Zombie Gunship was released on July 21, 2011. The mobile game is a first-person shooter with a 3D night vision display, where the player fires from a heavily armed AC-130 ground attack aircraft. The objective is to target and destroy endless waves of zombies and protect human survivors as they make their way to the safe bunker. The player can choose to use a 25mm Gatling gun, 40mm Bofors auto-cannon, and a 105mm Howitzer cannon, all of which all can be upgraded to enhance damage radius, faster cooling time, faster reload, faster firing rate, and bullet speed. The player can complete objectives, earn ranks and collect coins for each zombie killed and human saved to use for upgrades or bypassing objectives. The game ends once a zombie has breached the bunker or when the player kills three or more humans. On September 19, 2013, an Android version of Zombie Gunship launched on the Google Play Store, and on October 8, 2013, the app was released on Amazon.

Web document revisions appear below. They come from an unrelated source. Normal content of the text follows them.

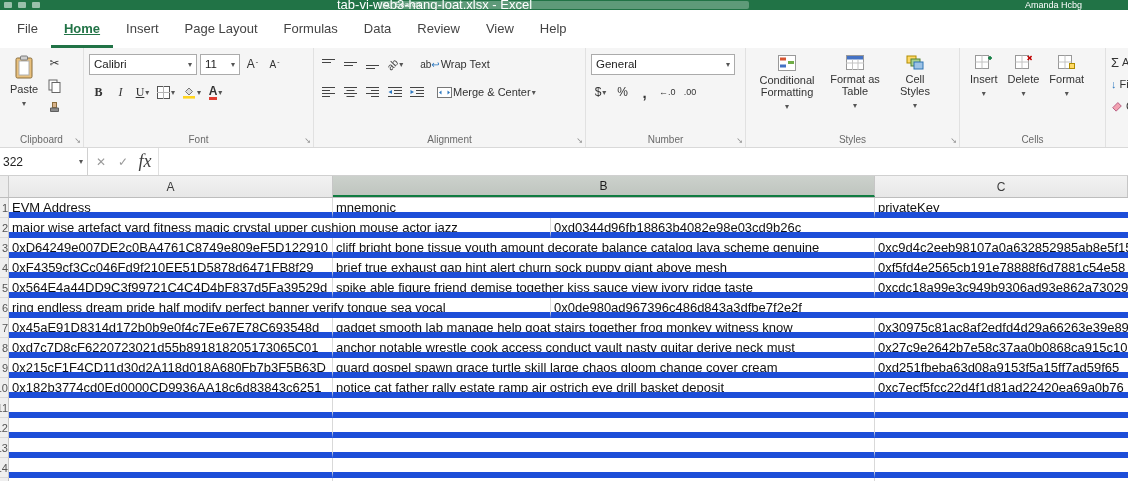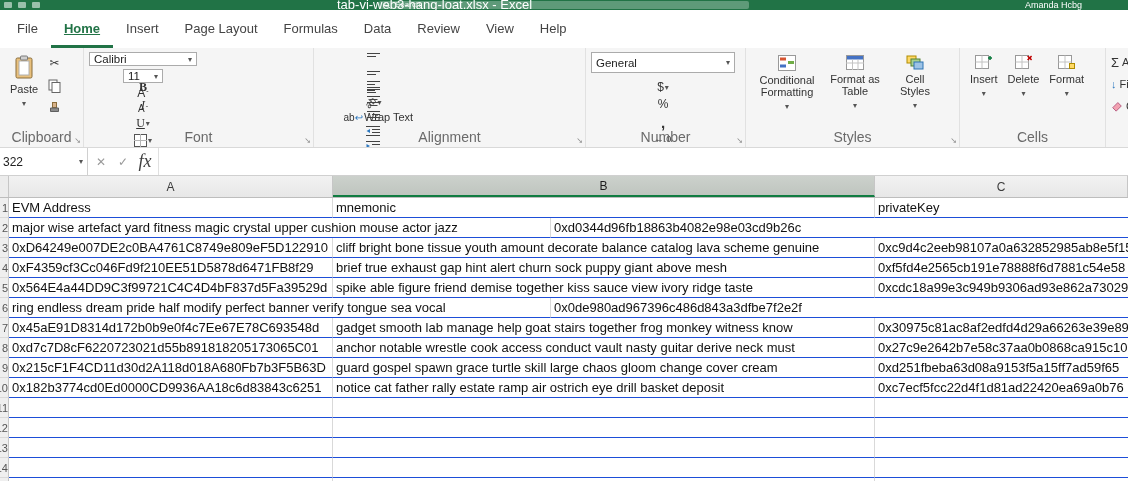--- a/index.html
+++ b/index.html
@@ -32,7 +32,7 @@
   .bigbtn .caret { font-size:8px; color:#555; }
   .stackcol { display:flex; flex-direction:column; gap:2px; margin-left:2px; }
   .rrows { display:flex; flex-direction:column; gap:4px; }
-  .rrow { display:flex; align-items:center; gap:3px; height:24px;flex-direction:column; }
+  .rrow { display:flex; align-items:center; gap:3px; height:24px; }
   .rbtn { display:flex; align-items:center; justify-content:center; gap:1px; min-width:19px; height:21px;
           font-size:12px; color:#333; border-radius:2px; padding:0 2px; }
   .combo { background:#fff; border:1px solid #ababab; height:21px; display:flex; align-items:center;

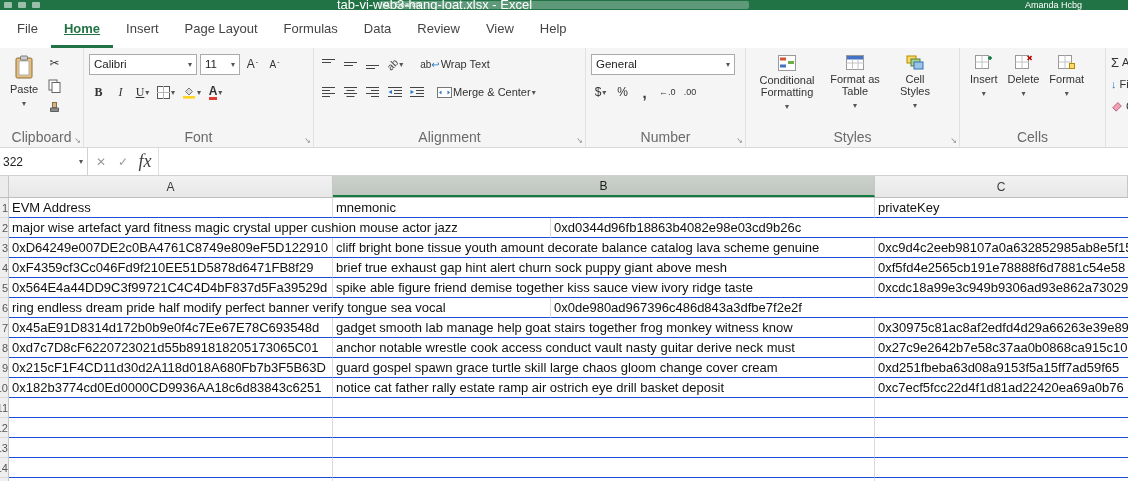--- a/index.html
+++ b/index.html
@@ -25,7 +25,7 @@
   
   .ribbon { height:100px; background:#f5f5f5; display:flex; border-bottom:1px solid #d9d9d9; flex:0 0 auto; overflow:hidden; }
   .rgroup { position:relative; border-right:1px solid #e1e1e1; padding:4px 5px 18px; display:flex; align-items:flex-start; }
-  .glabel { position:absolute; bottom:2px; left:0; right:0; text-align:center; font-size:14px; color:#6a6a6a; white-space:nowrap; }
+  .glabel { position:absolute; bottom:2px; left:0; right:0; text-align:center; font-size:10px; color:#6a6a6a; white-space:nowrap; }
   .launcher { position:absolute; right:2px; bottom:2px; font-size:8px; color:#8a8a8a; line-height:8px; }
   .bigbtn { display:flex; flex-direction:column; align-items:center; gap:3px; font-size:11px; color:#333;
             padding:3px 5px; text-align:center; line-height:12px; }

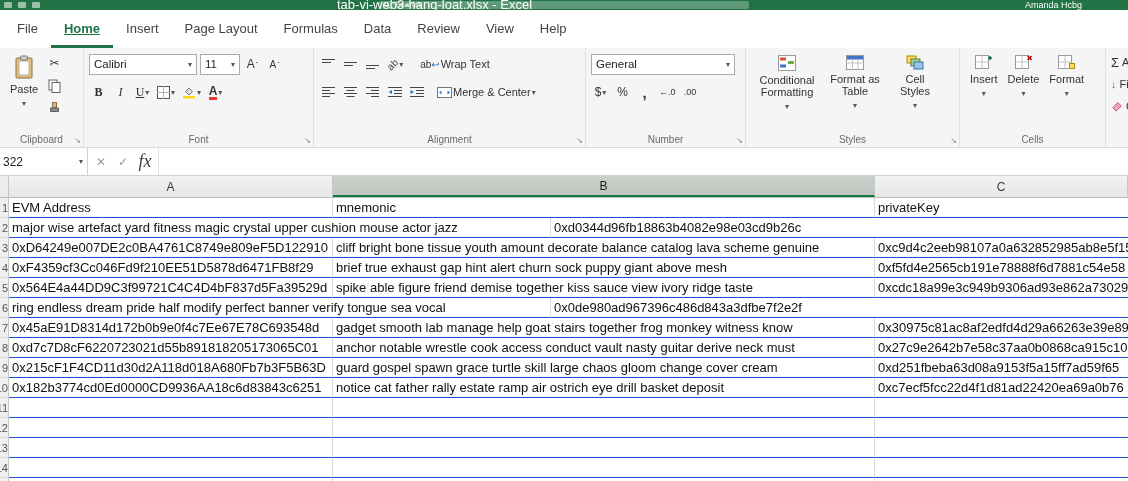--- a/index.html
+++ b/index.html
@@ -72,7 +72,7 @@
   .rownum { width:9px; background:#efefef; border-right:1px solid #c6c6c6; border-bottom:1px solid #d9d9d9;
             display:flex; align-items:center; justify-content:flex-end; overflow:hidden; font-size:11px; color:#555; }
   .cell { font-size:13px; line-height:19px; padding:0 3px; white-space:nowrap; overflow:hidden;
-          border-right:1px solid #d9d9d9; border-bottom:1px solid #1d4ed8; color:#111; }
+          border-right:1px solid #d9d9d9; border-bottom:6px solid #1d4ed8; color:#111; }
   .c0 { width:324px; } .c1 { width:542px; } .c2 { flex:1; border-right:none; }
 </style>
 </head>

The iOS version of Zombie Gunship supports Apple's AirPlay which allows the game to be played on any television connected to an Apple TV.

===TowerMadness 2===

TowerMadness 2 was released on January 23, 2014, for both iOS and Android, and is the sequel to the original TowerMadness. The mobile game is an open map tower defense game with a zoomable 3D camera. The objective is to defend a base filled with a flock of sheep from waves of aliens by destroying them with diverse weapons in the form of towers. UFOs drop invading aliens on landing pads and the waves of enemies make their way to the base to abduct the sheep. The goal of each alien is to abduct one sheep. The player can destroy the aliens by building towers. Each enemy destroyed provides the player with more in-app coins to obtain new towers and upgrade existing towers for more damage output. Once all waves of enemies are destroyed or all sheep have been abducted, the game ends. This sequel features updated graphics, all new maps, new and improved weapons, new characters, including Bo and Xen, and new enemies.

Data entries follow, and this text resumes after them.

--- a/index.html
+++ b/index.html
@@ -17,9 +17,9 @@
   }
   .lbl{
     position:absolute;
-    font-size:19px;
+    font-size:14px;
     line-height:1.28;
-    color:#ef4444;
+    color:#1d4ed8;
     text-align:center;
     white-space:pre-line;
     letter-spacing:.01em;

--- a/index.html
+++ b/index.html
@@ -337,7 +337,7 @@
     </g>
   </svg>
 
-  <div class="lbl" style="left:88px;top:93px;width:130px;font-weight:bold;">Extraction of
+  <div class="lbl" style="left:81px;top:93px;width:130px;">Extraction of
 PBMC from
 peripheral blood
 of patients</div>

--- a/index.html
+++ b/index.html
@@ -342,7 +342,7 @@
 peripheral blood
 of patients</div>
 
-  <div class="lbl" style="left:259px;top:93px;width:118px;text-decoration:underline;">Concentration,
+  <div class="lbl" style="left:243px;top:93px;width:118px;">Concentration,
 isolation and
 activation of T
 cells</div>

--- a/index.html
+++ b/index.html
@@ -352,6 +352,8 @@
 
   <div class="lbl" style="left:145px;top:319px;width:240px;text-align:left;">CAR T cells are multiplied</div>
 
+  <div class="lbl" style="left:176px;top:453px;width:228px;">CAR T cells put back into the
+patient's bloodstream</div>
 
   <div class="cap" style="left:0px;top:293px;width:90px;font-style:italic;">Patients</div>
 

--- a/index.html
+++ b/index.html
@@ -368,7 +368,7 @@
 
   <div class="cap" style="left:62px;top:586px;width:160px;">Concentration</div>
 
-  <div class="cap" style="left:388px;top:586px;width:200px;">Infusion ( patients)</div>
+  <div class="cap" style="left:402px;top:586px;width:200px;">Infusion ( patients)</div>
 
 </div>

===Zombie Gunship Arcade===

Zombie Gunship Arcade was released on May 1, 2014, for iOS. The game was initially announced as an April Fools' Day joke but was developed soon after receiving an overwhelming number of positive feedback via Facebook and Twitter. The mobile game takes the core idea of Zombie Gunship by shooting zombies from an AC-130. The game is presented in a classic arcade mode with sideview gameplay. The player is to tap the Gunship in order to fly up, shoot zombies and dodge humans.

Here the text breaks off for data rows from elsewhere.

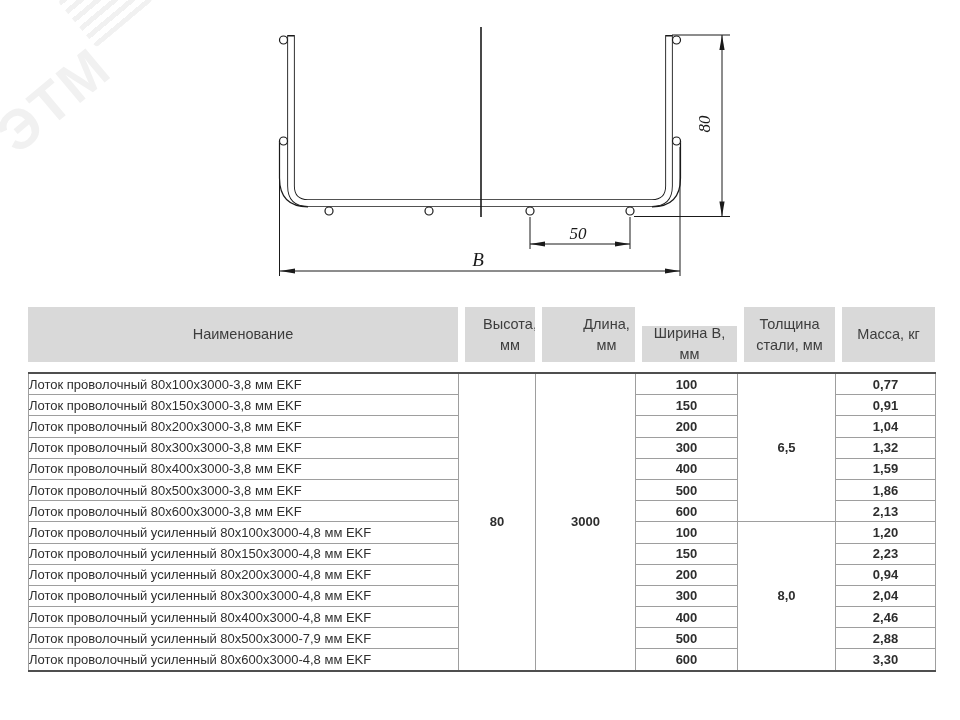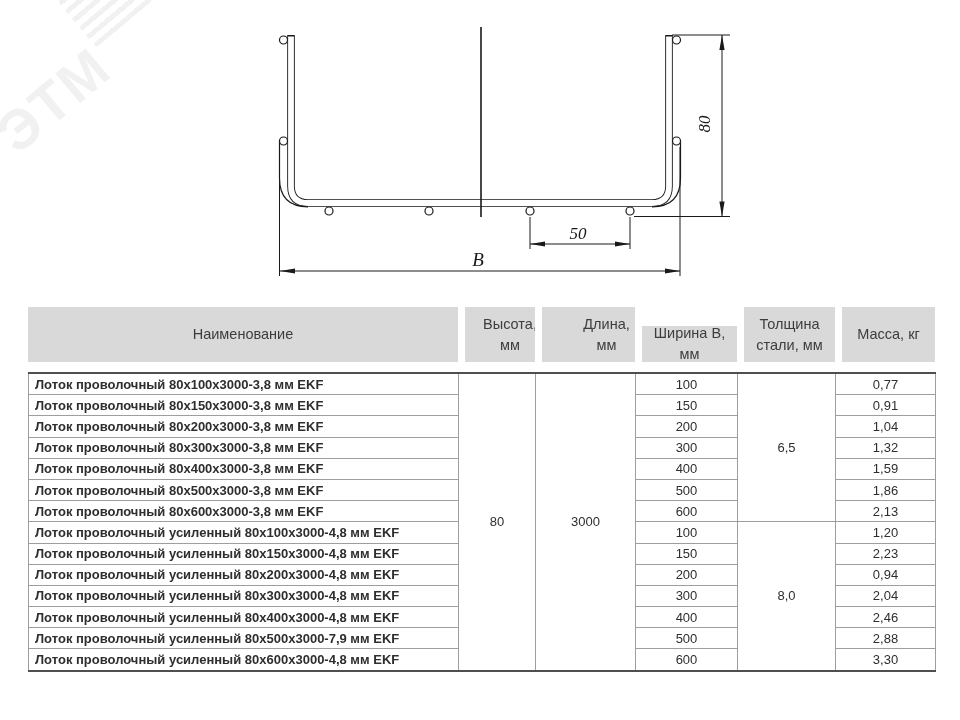--- a/index.html
+++ b/index.html
@@ -49,7 +49,7 @@
     border:1px solid #9e9e9e;height:20.2px;padding:0;
     font-size:13px;color:#2e2e2e;overflow:hidden;white-space:nowrap;
   }
-  .spec-table td.c-name{text-align:left;padding-left:6px;font-weight:bold;}
+  .spec-table td.c-name{text-align:left;padding-left:0;}
   .spec-table td.c-num{text-align:center;}
 </style>
 </head>

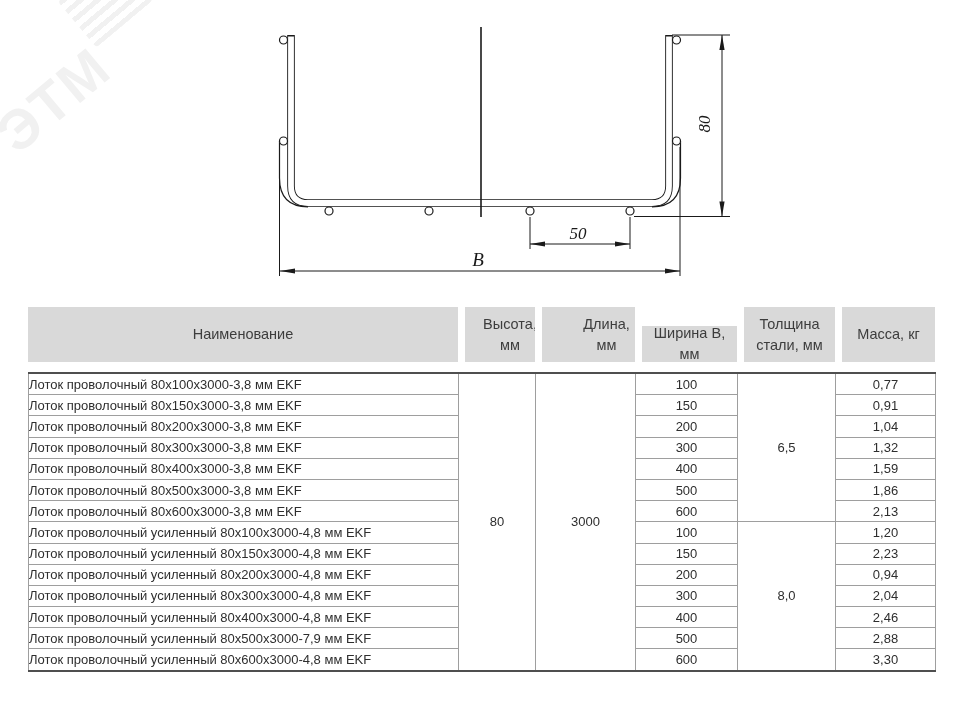--- a/index.html
+++ b/index.html
@@ -50,7 +50,7 @@
     font-size:13px;color:#2e2e2e;overflow:hidden;white-space:nowrap;
   }
   .spec-table td.c-name{text-align:left;padding-left:0;}
-  .spec-table td.c-num{text-align:center;}
+  .spec-table td.c-num{text-align:center;font-weight:bold;}
 </style>
 </head>
 <body>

=== Zombie Gunship Survival ===
Zombie Gunship Survival was officially released on May 24, 2017. for iOS and Android devices. Survive a zombie apocalypse and protect the human race from an AC-130 gunship. The game play involves leading groups of military survivors on scavenging missions. While the troops loot resources, the player shoots the zombies from the sky to protect them. One of the features of the game is base building for defense against wave style zombie assaults.

=== Zombie Gunship Revenant ===
Zombie Gunship Revenant is an augmented reality game developed by Limbic Software for iOS 11, released on September 19, 2017. The gameplay follows the theme of the previous Zombie Gunship titles, where the player controls a helicopter gunship to shoot zombies from the sky. The flight is controlled by player movements looking over a base projected with thermal camera graphics. The helicopter can be equipped with gatling guns, cannons, rockets, missiles and the sniper pod similar to the other weapons in the Zombie Gunship franchise.